Here's how fish in the diet help in having better sex lives

life/lifestyle | Thursday, May 24th, 2018
Kaushik barua
Highlights

New research shows that by adding seafood to their diets, couples could get their 'sex lives' and fertility back in the swim of things.

New research shows that by adding seafood to their diets, couples could get their 'sex lives' and fertility back in the swim of things.

 

"Our study suggests seafood can have many reproductive benefits, including shorter time to pregnancy and more frequent sexual activity," said study author Audrey Gaskins, from the Harvard T.H. Chan School of Public Health in Boston.

 

After a year of the study, researchers could not prove the cause and the effect. However, they did find that the couples who ate more fish each week were more likely to conceive children.

 

The U.S. National Institutes of Health funded this new research. For the study, Harvard researchers recorded the outcomes of 500 couple in Michigan and Texas for one year. All the couples were trying for a pregnancy. They kept a record of the amount of seafood that they ate and kept daily journals of their sexual activity. 

 

The findings showed that couples who ate seafood more than twice a week had sex more often- an average of 22 percent more than the couple who consumed less fish.
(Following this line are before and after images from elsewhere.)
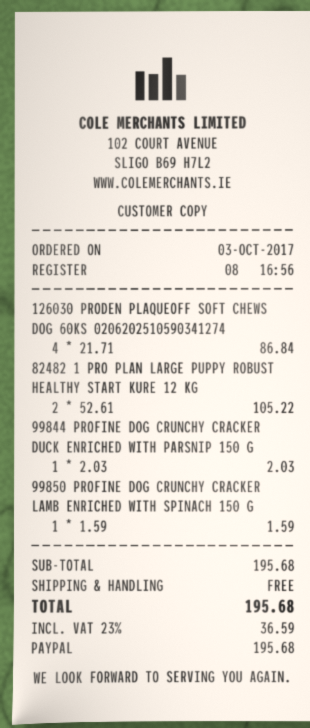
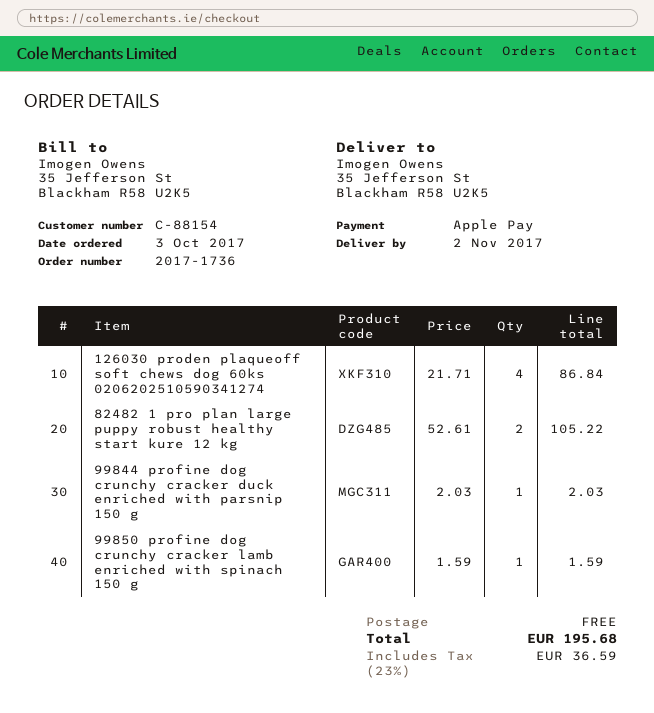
payment method: PayPal -> Apple Pay

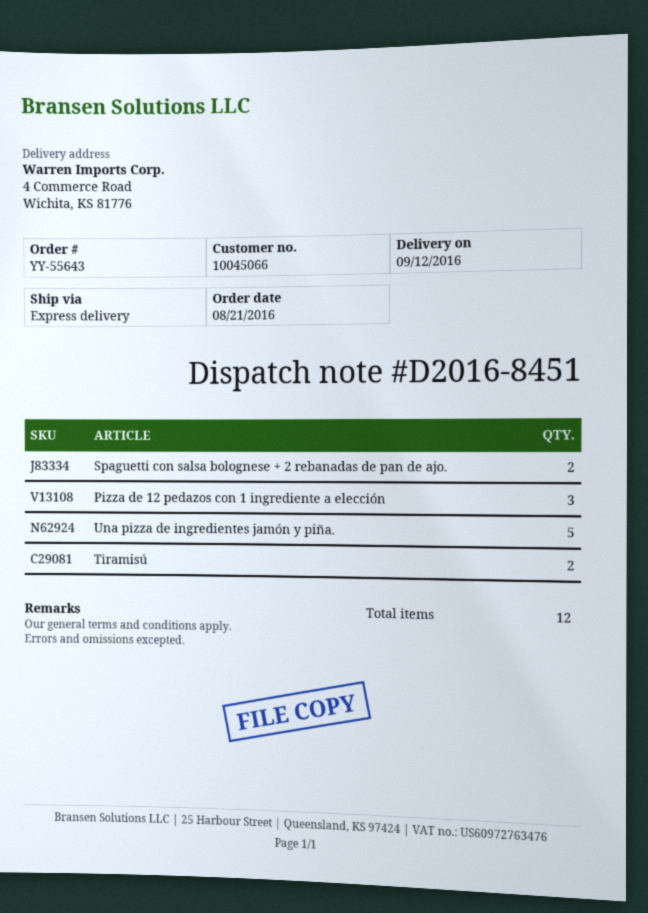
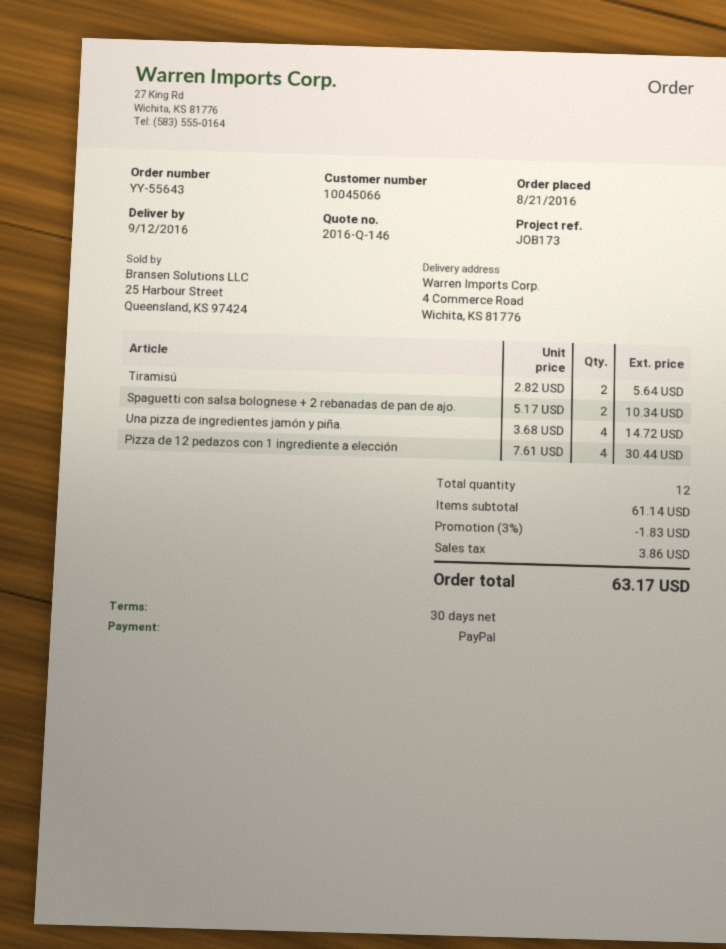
Pizza de 12 pedazos con 1 ingrediente a elección: 3 -> 4
Una pizza de ingredientes jamón y piña.: 5 -> 4

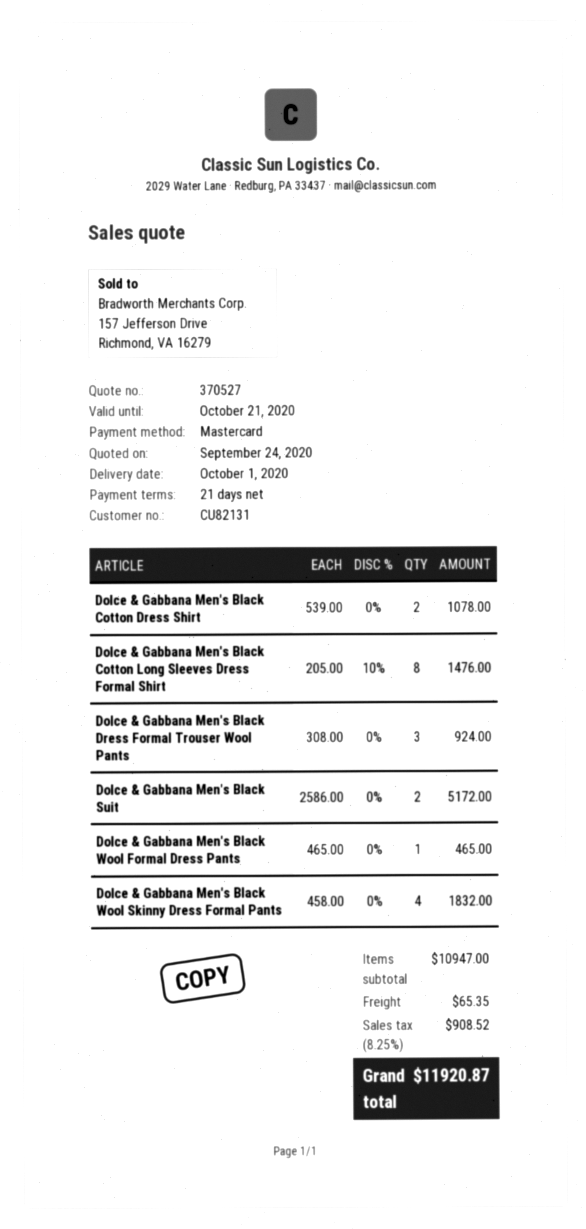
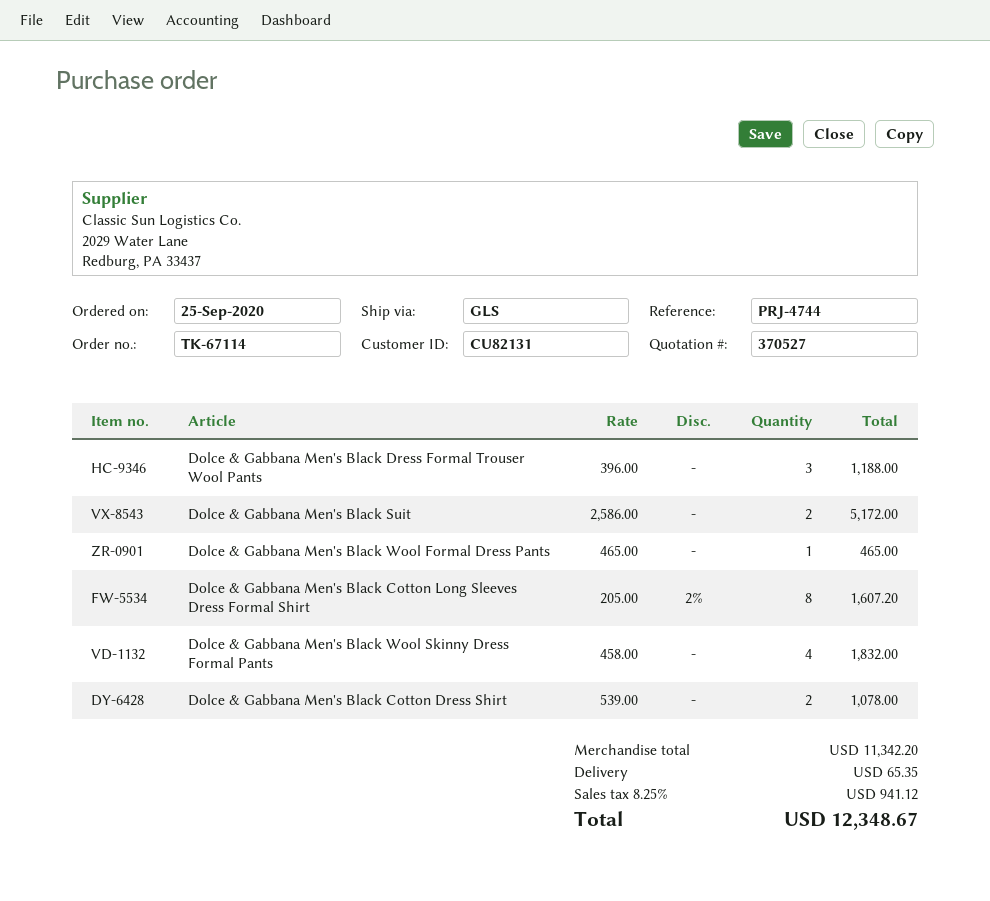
Dolce & Gabbana Men's Black Cotton Long Sleeves Dress Formal Shirt: 8 x 205.00 - 10% = 1476.00 -> 8 x 205.00 - 2% = 1607.20
Dolce & Gabbana Men's Black Dress Formal Trouser Wool Pants: 3 x 308.00 = 924.00 -> 3 x 396.00 = 1188.00
subtotal: 10947.00 -> 11342.20
tax: 8.25% = 908.52 -> 8.25% = 941.12
total: 11920.87 -> 12348.67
The findings also showed that 92 percent of the couples who ate seafood more than twice a week were expecting a baby by the end of the study, compared to the 79 percent of the couples who ate less amount of seafood. 

 

The researchers noted this link between seafood intake and pregnancy and concluded that this couldn't be justified solely by more frequent sex the couples were having. That suggests that seafood intake might affect semen quality, ovulation or embryo quality. 

 

Author Audrey Gaskins also said that their results stress not only the importance of female but also the male diet on the time of pregnancy and suggested that both partners should be incorporating more seafood into their diet for the maximum fertility benefit.

 

Dr Tomer Singer who directs reproductive endocrinology and infertility at Lenox Hill Hospital in New York City, said "What is sure, is that this study will help encourage couples who are avoiding seafood due to fear of high mercury to consume seafood two to three times a week, as most seafood in the U.S. has low mercury levels."

 

Fish is rich in protein and other nutrients that are beneficial for pregnant women and those trying to conceive, but many expectant mothers limit their intake due to fears about mercury exposure.